CHEAP in orbita verso BAUM 2018

Continua il 2018 di CHEAP all’insegna della zebra: l’occasione è un nuovo intervento con la complicità di BAUMHAUS, il network di progetti che riparte dalla cultura come strumento per aprire spazi di autonomia nelle periferie, di sviluppo delle capacità critiche e come base per immaginare e costruire percorsi lavorativi e formativi che partano dai bisogni e dai desideri delle nuove generazioni, creando allo stesso tempo occasioni di lavoro per i professionisti della cultura.

Sabato 10 giugno atterreremo al parco del DLF di via Serlio per partecipare all’edizione 2018 del festival made in Bolognina, BAUM che, Dopo un anno di pausa, torna attraversando Spazi, abbracciando Universi e progettando Esplorazioni, con un concept festival che si snoda su tre giorni: tra musica live, djset, esplorazioni cosmiche, presentazioni aliene, proiezioni extraterrestri e incursioni artistiche.

BAUM è dedicato alla cultura aperta e accessibile: una programmazione interamente gratuita e aperta al Quartiere e alla città di Bologna che accoglie pubblici diversi e si apre all’inaspettato.
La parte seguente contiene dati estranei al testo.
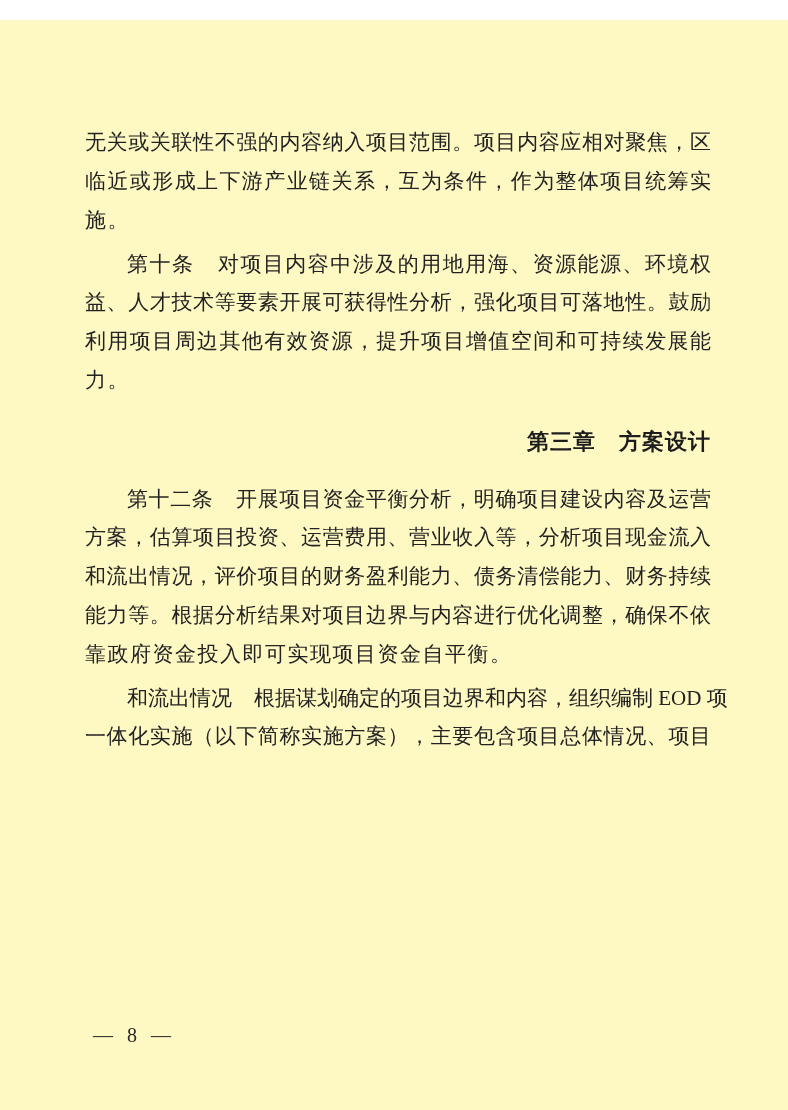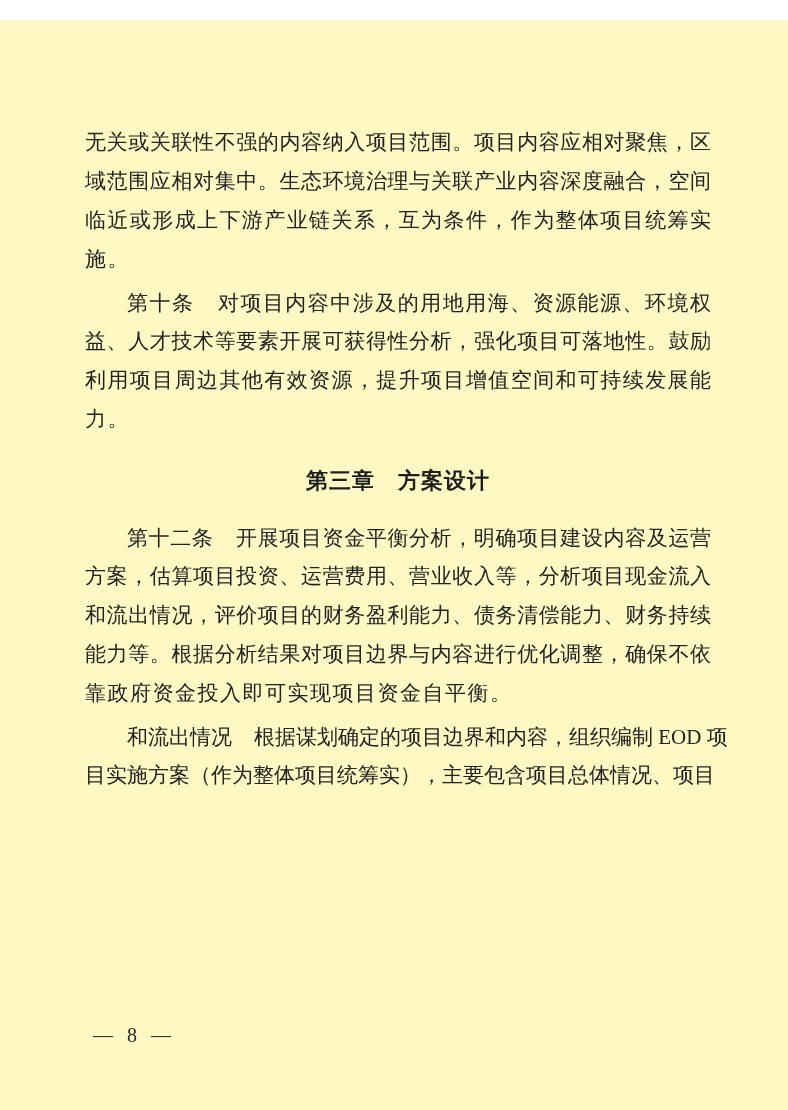--- a/index.html
+++ b/index.html
@@ -70,7 +70,6 @@
   <div class="content" id="paragraphs">
       <div class="para">
         <div class="line fill">无关或关联性不强的内容纳入项目范围。项目内容应相对聚焦，区</div>
-        <div class="line fill">域范围应相对集中。生态环境治理与关联产业内容深度融合，空间</div>
         <div class="line fill">临近或形成上下游产业链关系，互为条件，作为整体项目统筹实</div>
         <div class="line">施。</div>
       </div>

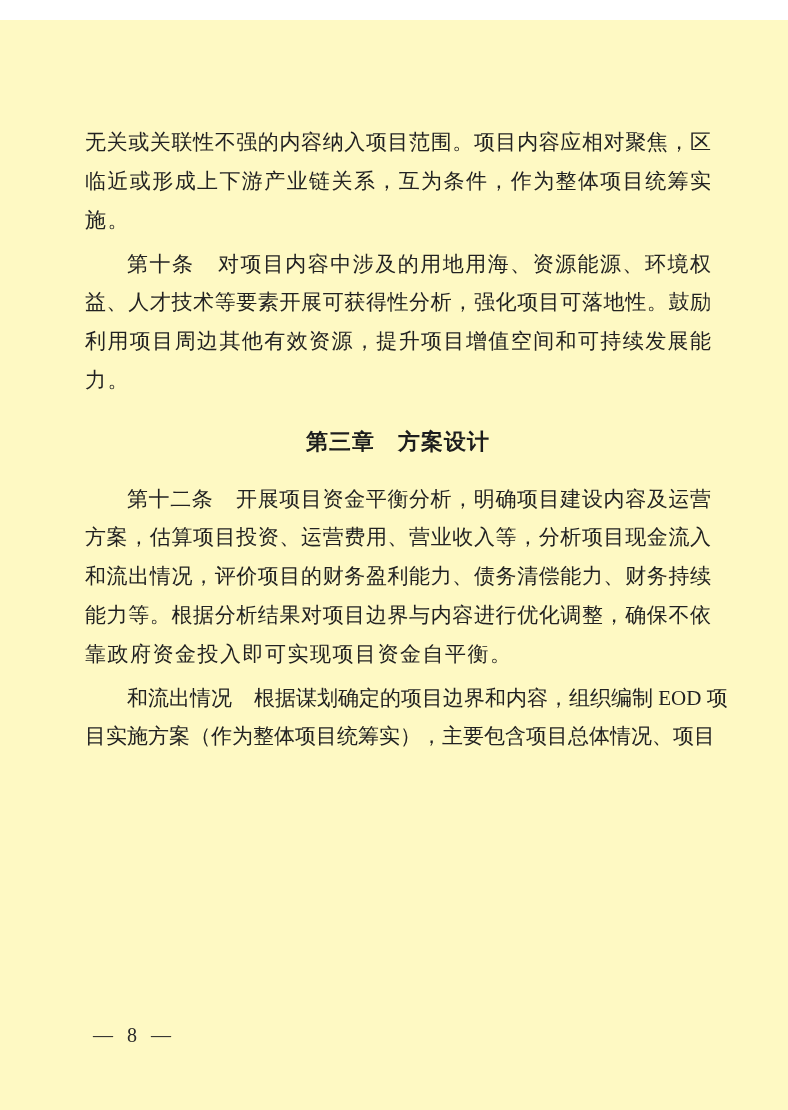--- a/index.html
+++ b/index.html
@@ -44,7 +44,7 @@
     height: 39px;
     line-height: 39px;
     margin: 22px 0 18px 0;
-    text-align: center;
+    text-align: right;
     font-size: 22px;
     font-weight: 700;
     letter-spacing: 1px;

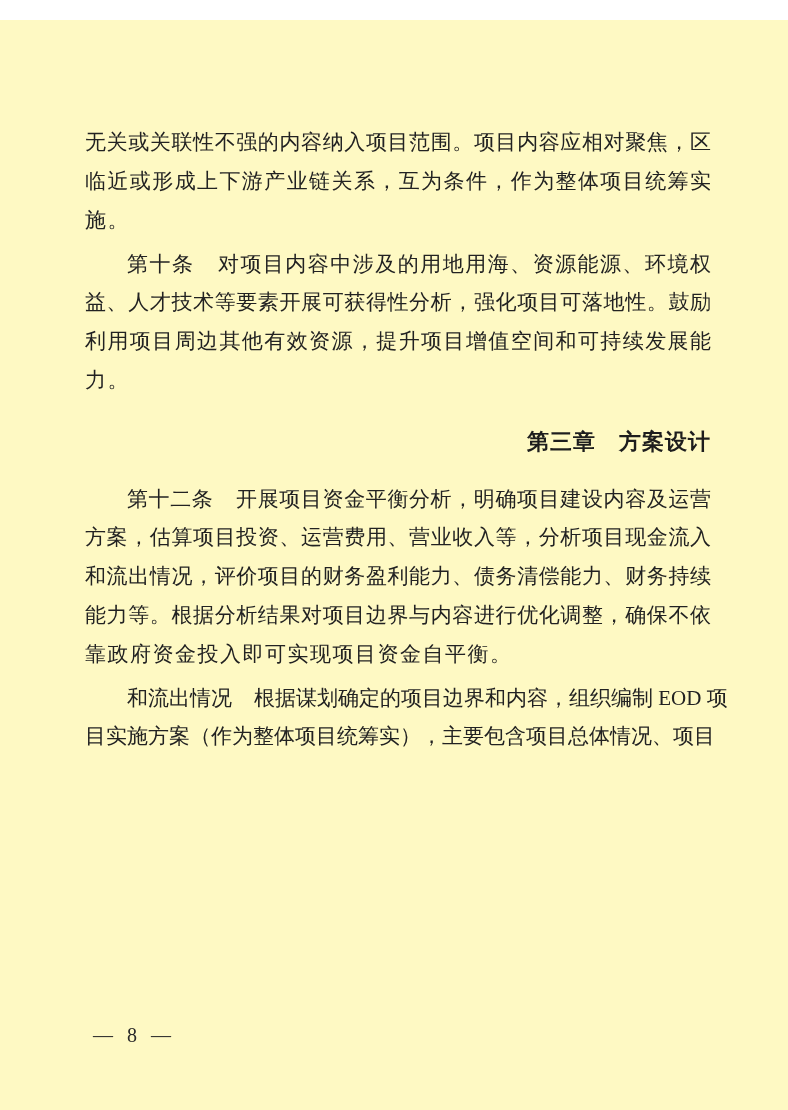--- a/index.html
+++ b/index.html
@@ -89,7 +89,7 @@
       </div>
       <div class="para">
         <div class="line fill indent"><span class="article-label">和流出情况</span><span class="label-gap"></span><span>根据谋划确定的项目边界和内容，组织编制 EOD 项</span></div>
-        <div class="line fill">目实施方案（作为整体项目统筹实），主要包含项目总体情况、项目</div>
+        <div class="line fill">一体化实施（以下简称实施方案），主要包含项目总体情况、项目</div>
       </div>
     </div>
   <div class="footer">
Il festival nasce dall’esperienza di baumhaus ma si apre a una ricca rete di partner, attivi in ambito culturale a Bologna.

 

 

In questo ambito, CHEAP realizzerà un intervento di street poster art insieme ai ragazzi e alle ragazze della Scuola Media “Testoni-Fioravanti”: un collage di #frammenti di vissuto, che uniti possono essere visti da lontano raccontando il mondo delle meraviglie alla prossima sonda spaziale.

Dove lo affiggeremo? Nientepopodimeno che sulla facciata dell’Arena Puccini!
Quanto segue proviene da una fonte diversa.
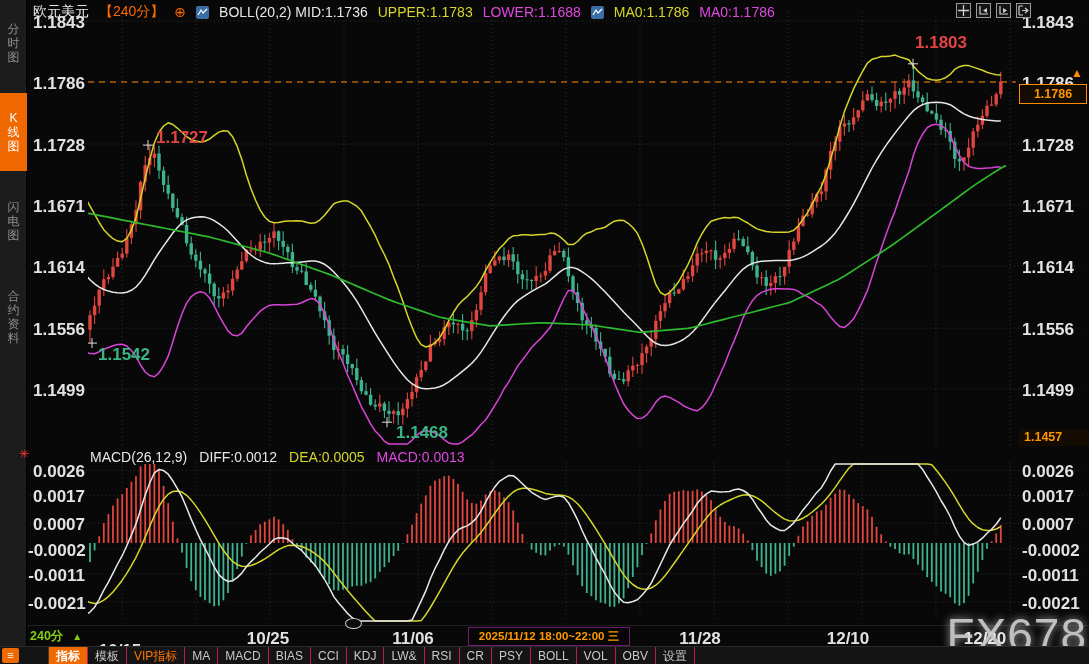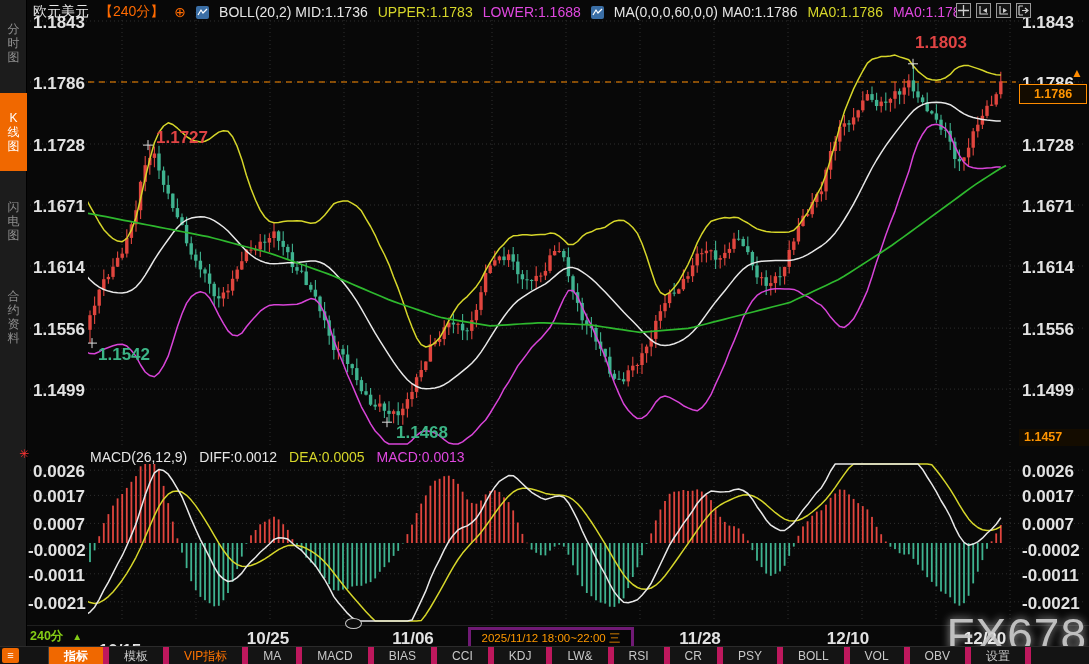--- a/index.html
+++ b/index.html
@@ -765,7 +765,6 @@
           <polyline points="2,9 5,4 7,7 11,3" fill="none" stroke="#fff" stroke-width="1.2"></polyline>
         </svg>
     </span>
-    <span>MA(0,0,0,60,0,0) MA0:1.1786</span>
     <span class="y">MA0:1.1786</span>
     <span class="m">MA0:1.1786</span>
   </header>

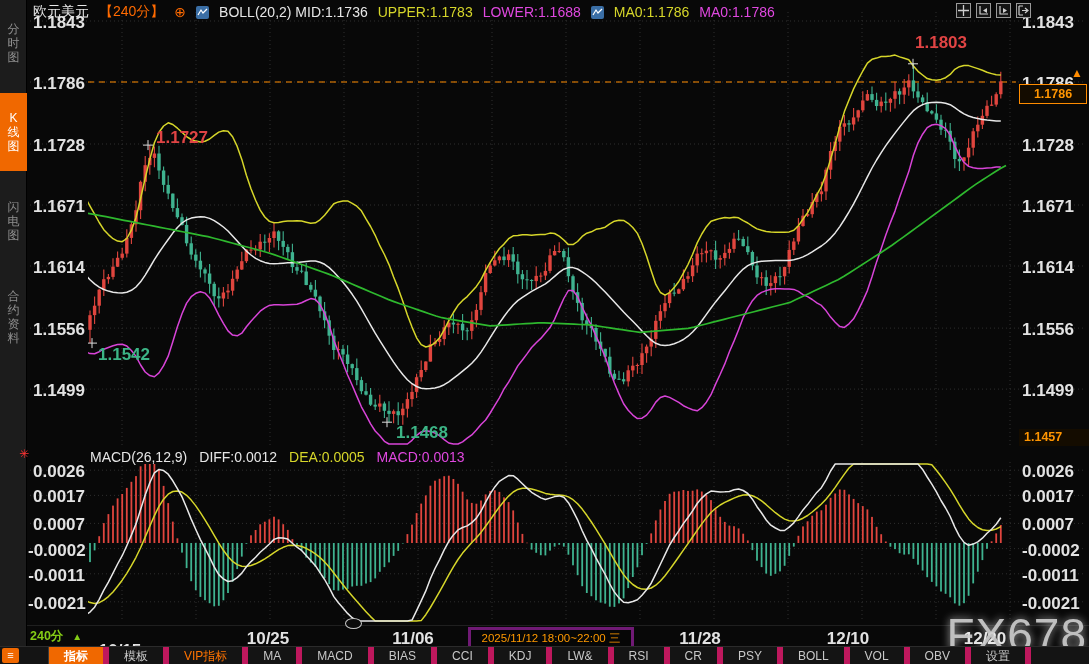--- a/index.html
+++ b/index.html
@@ -39,7 +39,7 @@
               display:flex;gap:9px;align-items:center;z-index:3;cursor:pointer;}
   #period-ftr .arr{font-size:10px;}
   #xhl{position:absolute;left:468px;top:627px;width:160px;height:17px;line-height:17px;text-align:center;
-       color:#ff9900;background:#060606;border:3px solid #701a75;font-size:11.5px;font-weight:400;z-index:3;}
+       color:#ff9900;background:#060606;border:1px solid #701a75;font-size:11.5px;font-weight:700;z-index:3;}
   #oval{position:absolute;left:345px;top:618px;width:15px;height:9px;border:1px solid #c8c8c8;
         border-radius:50%;background:#0c0c0c;z-index:4;}
   

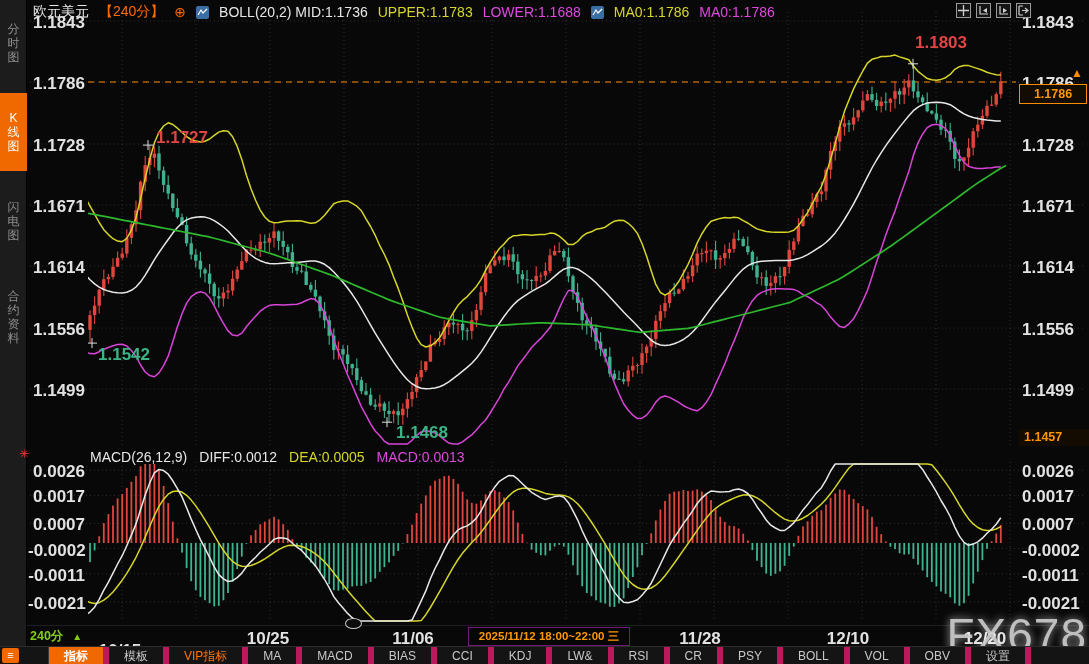--- a/index.html
+++ b/index.html
@@ -48,7 +48,7 @@
            color:#c8c8c8;padding-left:48px;box-sizing:border-box;z-index:6;}
   #tb-menu{position:absolute;left:2px;top:648px;width:17px;height:15px;background:#f06800;border-radius:2px;
            color:#fff;font-size:11px;line-height:15px;text-align:center;cursor:pointer;z-index:7;}
-  .tb-item{padding:0 15px;line-height:18px;border-right:6px solid #be185d;cursor:pointer;white-space:nowrap;}
+  .tb-item{padding:0 7px;line-height:18px;border-right:1px solid #be185d;cursor:pointer;white-space:nowrap;}
   .tb-item:first-child{border-left:1px solid #3a3a3a;}
   .tb-item.active{background:#f06800;color:#fff;font-weight:700;}
   .tb-item.vip{color:#ff7300;}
L’intervento sarà accompagnato dal talk “Cultura Aperta Negli Universi”* dove il nostro divulgatore seriale del cuore Pierdomenico Memeo (Cooperativa Ossigeno) incontra Massimo Cappi (astrofisico), per parlare di scienza come cultura e strumento di emancipazione: personale, sociale, politica. Al termine del percorso educativo #SpaceIsThePlace, che è partito dall’astronomia per arrivare all’arte urbana, vi invitiamo a una chiacchierata amichevole per raccontare cosa vuol dire fare ricerca e divulgazione scientifica oggi, in bilico tra slanci tecnologici, resistenze sociali e derive pseudoscientifiche. Il tutto sarà magistralmente sonorizzato da Alarico Mantovani di NEU RADIO.

*[Cultura aperta agli universi: perché la scienza è patrimonio universale, non solo degli esperti]

Vi aspettiamo sabato 9 giugno a BAUM e vi invitiamo a sbirciare l’intero programma del festival – space is the place!